Both repartition() and coalesce() change the number of partitions in a Spark DataFrame. They are not interchangeable. Picking the wrong one doesn't cause an error — it just makes your job slower or produces unbalanced output files. Here's the distinction.
The Difference
repartition(n) triggers a full shuffle. Every row in the DataFrame is sent through the shuffle mechanism (hash partitioned by default) and redistributed across exactly n output partitions. The output partitions are roughly equal in size regardless of how skewed the input was. Use this when you need a specific number of partitions, when you want to balance an uneven dataset, or when you want to hash-partition by a key column for a downstream join or groupBy.
coalesce(n) avoids a full shuffle by merging existing partitions locally. Spark combines adjacent partitions on the same executor, reducing partition count without network I/O. The constraint: coalesce() can only reduce partition count, not increase it. And the output partitions may be unbalanced if the input partitions were unbalanced — you're just merging whatever was there.
When to Use Each
Use repartition() when:
- You need to increase partition count (e.g., after reading a small CSV that produced too few partitions)
- You want balanced partition sizes (e.g., before writing output with a target file size)
- You want to partition by a specific key column (pre-partitioning for a downstream join)
- Your data is severely skewed and you need to redistribute evenly
# Hash partition on user_id — downstream groupBy(user_id) won't need to shuffle again
df_repartitioned = df.repartition(32, F.col("user_id"))
# Increase partition count for a small input with too few partitions
df_small = spark.read.parquet("path/to/small/parquet/") # produces 4 partitions
df_expanded = df_small.repartition(32) # now 32 partitions, uses full cluster
Use coalesce() when:
- You're about to write output and want fewer, larger files
- You've done heavy filtering that left many nearly-empty partitions
- You want to reduce partition count without the cost of a full shuffle
# After heavy filtering, many partitions are nearly empty
# coalesce before writing avoids many tiny output files
heavy_filter_result = df.filter(F.col("status") == "critical")
heavy_filter_result.coalesce(4).write.format("delta").mode("overwrite").save("path/output/")

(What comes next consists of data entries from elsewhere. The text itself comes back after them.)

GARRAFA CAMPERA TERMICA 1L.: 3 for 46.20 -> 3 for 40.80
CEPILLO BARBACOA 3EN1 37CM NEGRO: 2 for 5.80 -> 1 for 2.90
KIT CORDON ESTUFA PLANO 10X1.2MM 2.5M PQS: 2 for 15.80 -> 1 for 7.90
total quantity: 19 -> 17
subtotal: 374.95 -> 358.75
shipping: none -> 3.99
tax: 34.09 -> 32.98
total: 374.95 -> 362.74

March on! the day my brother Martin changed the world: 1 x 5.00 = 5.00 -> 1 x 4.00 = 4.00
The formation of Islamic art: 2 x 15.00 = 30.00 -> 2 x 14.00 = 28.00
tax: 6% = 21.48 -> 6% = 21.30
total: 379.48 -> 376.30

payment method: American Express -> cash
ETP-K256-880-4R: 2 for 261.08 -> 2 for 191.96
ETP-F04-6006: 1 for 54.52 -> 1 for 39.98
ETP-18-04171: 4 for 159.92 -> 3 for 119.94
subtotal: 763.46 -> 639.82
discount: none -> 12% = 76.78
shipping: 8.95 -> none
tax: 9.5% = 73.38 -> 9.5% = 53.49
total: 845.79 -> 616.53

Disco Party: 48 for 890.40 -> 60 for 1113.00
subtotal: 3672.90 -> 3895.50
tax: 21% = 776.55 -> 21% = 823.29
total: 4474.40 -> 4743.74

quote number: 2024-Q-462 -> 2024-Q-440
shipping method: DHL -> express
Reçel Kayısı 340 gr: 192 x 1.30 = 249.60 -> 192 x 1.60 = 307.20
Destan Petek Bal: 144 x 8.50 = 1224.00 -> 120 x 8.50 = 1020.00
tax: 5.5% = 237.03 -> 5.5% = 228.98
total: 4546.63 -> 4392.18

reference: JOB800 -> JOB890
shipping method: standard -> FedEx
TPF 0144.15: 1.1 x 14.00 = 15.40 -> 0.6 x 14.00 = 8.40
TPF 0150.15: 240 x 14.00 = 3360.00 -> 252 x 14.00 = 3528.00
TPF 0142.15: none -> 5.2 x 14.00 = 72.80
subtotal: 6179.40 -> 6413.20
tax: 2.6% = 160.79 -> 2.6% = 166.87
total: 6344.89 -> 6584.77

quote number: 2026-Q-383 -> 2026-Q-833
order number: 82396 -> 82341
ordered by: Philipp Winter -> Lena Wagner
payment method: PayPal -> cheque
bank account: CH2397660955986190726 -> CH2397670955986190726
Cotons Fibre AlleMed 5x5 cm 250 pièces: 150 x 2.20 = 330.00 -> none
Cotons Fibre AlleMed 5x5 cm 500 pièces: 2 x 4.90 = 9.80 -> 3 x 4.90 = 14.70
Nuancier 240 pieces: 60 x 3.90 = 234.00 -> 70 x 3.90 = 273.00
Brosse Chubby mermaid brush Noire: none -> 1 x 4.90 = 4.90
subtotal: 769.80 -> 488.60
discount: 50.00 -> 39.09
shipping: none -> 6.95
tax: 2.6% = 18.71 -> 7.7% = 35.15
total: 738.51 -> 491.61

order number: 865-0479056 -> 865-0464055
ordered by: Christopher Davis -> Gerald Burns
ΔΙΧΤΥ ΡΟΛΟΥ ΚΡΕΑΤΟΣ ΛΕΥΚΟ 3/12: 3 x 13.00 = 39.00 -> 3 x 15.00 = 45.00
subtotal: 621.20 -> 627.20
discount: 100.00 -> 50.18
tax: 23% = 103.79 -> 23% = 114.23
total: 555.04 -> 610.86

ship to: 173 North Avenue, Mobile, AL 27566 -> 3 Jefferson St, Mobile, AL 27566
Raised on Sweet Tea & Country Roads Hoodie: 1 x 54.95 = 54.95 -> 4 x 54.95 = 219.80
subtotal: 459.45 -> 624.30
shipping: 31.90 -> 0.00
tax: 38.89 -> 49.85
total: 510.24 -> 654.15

# Writing a small reference table -- no need for 200 partitions
lookup_df.coalesce(1).write.format("parquet").save("path/lookup/")
The Output File Count Implication
When you write a DataFrame, each partition becomes one output file. 200 partitions = 200 files. For a 5GB aggregated result table, 200 files averaging 25MB each is poor for downstream readers. coalesce(10) before writing gives you 10 files averaging 500MB — much better for read performance.
# Common pattern: transform, coalesce for output efficiency, write
result = df.groupBy("region", "month") .agg(F.sum("revenue").alias("revenue"))
result.coalesce(4).write.format("delta").mode("overwrite").saveAsTable("analytics.regional_monthly")
For large tables, OPTIMIZE handles file compaction after the fact. For small-to-medium result sets that you control, coalesce before writing is simpler and avoids the extra maintenance step.
One Trap: coalesce Before a Shuffle
# Don't do this
df.coalesce(4).groupBy("category").agg(F.sum("amount"))
Coalescing down to 4 partitions before a groupBy means only 4 partitions go into the shuffle, and the default 200 shuffle output partitions come out. You've done a local coalesce that saved nothing and limited the amount of parallelism available to the groupBy stage. Coalesce after the last shuffle in your job, not before.
repartitionByRange
# Range partition instead of hash partition -- useful for ordered output
df.repartitionByRange(10, F.col("order_date"))
# Each partition contains a contiguous range of order_date values
For writing partitioned Delta tables where you want each output file to contain a contiguous date range (for time-travel-friendly compaction), repartitionByRange is cleaner than hashing. The output files' min/max statistics will accurately reflect the date ranges in each file, which helps predicate pushdown on date range queries.